In recent times nutrient deficiencies and the prevalence of many infectious diseases have been significantly reduced. Conversely, the rates of chronic diseases related to poor quality diet and physical inactivity have actually increased. Nearly half of all American adults suffer from one of these types of conditions such as type 2 diabetes, heart disease or obesity. Thankfully, a large body of evidence clearly shows that following a healthy eating pattern (combined with regular physical activity) can greatly reduce the risk of chronic disease throughout all stages of the lifespan. The 2015-2020 Dietary Guidelines for Americans reflects this evidence through its recommendations. The Dietary Guidelines is required under the 1990 National Nutrition Monitoring and Related Research Act, which states that every 5 years the U.S. Departments of Health and Human Services (HHS) and of Agriculture (USDA) must jointly publish a report containing nutritional and dietary guidelines for the general public. It is designed to help all individuals =2 years of age consume a healthy and nutritionally-adequate diet.

The 2015-2020 Dietary Guidelines provides five all-encompassing Guidelines that encourage healthy eating patterns, recognize that individuals will need to make shifts in their food/beverage choices to achieve a healthy pattern, and acknowledge that all segments of our society have a role to play in supporting healthy choices.
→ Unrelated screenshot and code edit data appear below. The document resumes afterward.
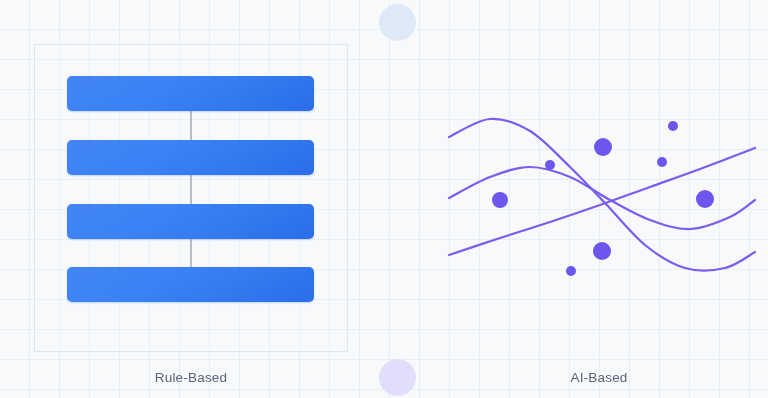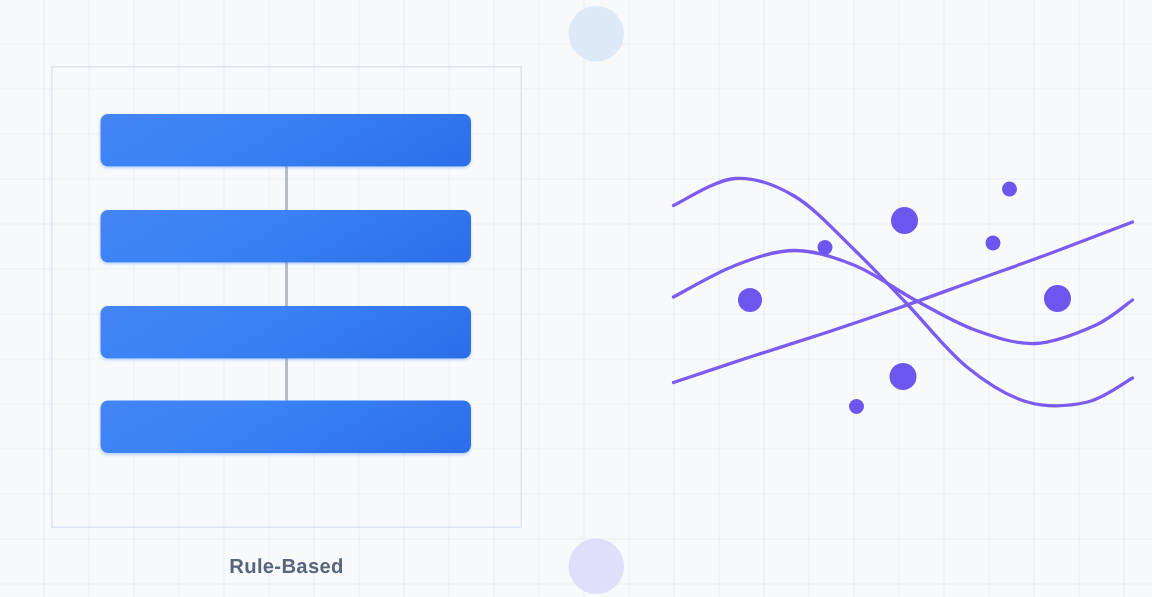--- a/index.html
+++ b/index.html
@@ -18,21 +18,20 @@
     position: relative;
     width: 768px;
     height: 398px;
     background-color: #f7f9fb;
     background-image:
       linear-gradient(to right, rgba(200, 213, 228, 0.30) 1px, transparent 1px),
       linear-gradient(to bottom, rgba(200, 213, 228, 0.30) 1px, transparent 1px);
     background-size: 30px 30px;
     background-position: -1px -1px;
     overflow: hidden;
-    font-weight: bold;
   }
 
   
   .blob {
     position: absolute;
     border-radius: 50%;
   }
   .blob-top {
     left: 379px;
     top: 4px;
@@ -137,14 +136,15 @@
         <circle cx="70" cy="95" r="8" fill="#6d56ed"></circle>
         <circle cx="120" cy="60" r="5" fill="#6d56ed"></circle>
         <circle cx="173" cy="42" r="9" fill="#6d56ed"></circle>
         <circle cx="243" cy="21" r="5" fill="#6d56ed"></circle>
         <circle cx="275" cy="94" r="9" fill="#6d56ed"></circle>
         <circle cx="232" cy="57" r="5" fill="#6d56ed"></circle>
         <circle cx="172" cy="146" r="9" fill="#6d56ed"></circle>
         <circle cx="141" cy="166" r="5" fill="#6d56ed"></circle>
       </svg>
   </div>
+  <div class="caption right">AI-Based</div>
 
 </div>
 
 </body></html>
Here are the new 5 major Guidelines presented in the executive summary with supporting details:

  1. Follow a healthy eating pattern across the entire lifespan: This will help support a healthy body weight, limit the threat of creeping obesity with age, and reduce the risk for chronic disease.
    • A healthy eating pattern includes: a variety of vegetables from all subgroups, whole fruits, whole grains, fat-free or low-fat dairy, a variety of protein foods (animal and vegetable), and healthy oils
    • A healthy eating pattern limits: saturated fat (<10% of daily calories), trans fat (none if possible), added sugars (<10% of daily calories), sodium (<2,300 mg per day) and alcohol (up to one drink per day for women and two drinks per day for men)
  2. Focus on variety, nutrient density, and proper quantity: To meet nutrient needs within calorie limits, choose a variety of nutrient-dense foods across and within all food groups in recommended amounts.
  3. Limit calories from added sugars and saturated fats and reduce sodium intake: Cut back on foods and beverages that are rich in these nutrients, and cut out selections that do not fall within a healthy eating pattern in any respect.
  4. Shift to healthier food and beverage choices: Choose more nutrient-dense foods and beverages within all food groups in place of less healthy options. Consider personal preferences to make these shifts easier to accomplish and maintain.
  5. Support healthy eating patterns for all: Everyone has a role to play in helping to create a support system for healthy eating patterns in all settings nationwide including homes, schools and other communities.

In conjunction with the above recommendations, Americans of all ages should meet the Physical Activity Guidelines for Americans to help promote optimal health and further reduce the risk for chronic disease. The relationship between diet and physical activity contributes to the potential for life-long caloric balance and consequent management of a healthy body weight.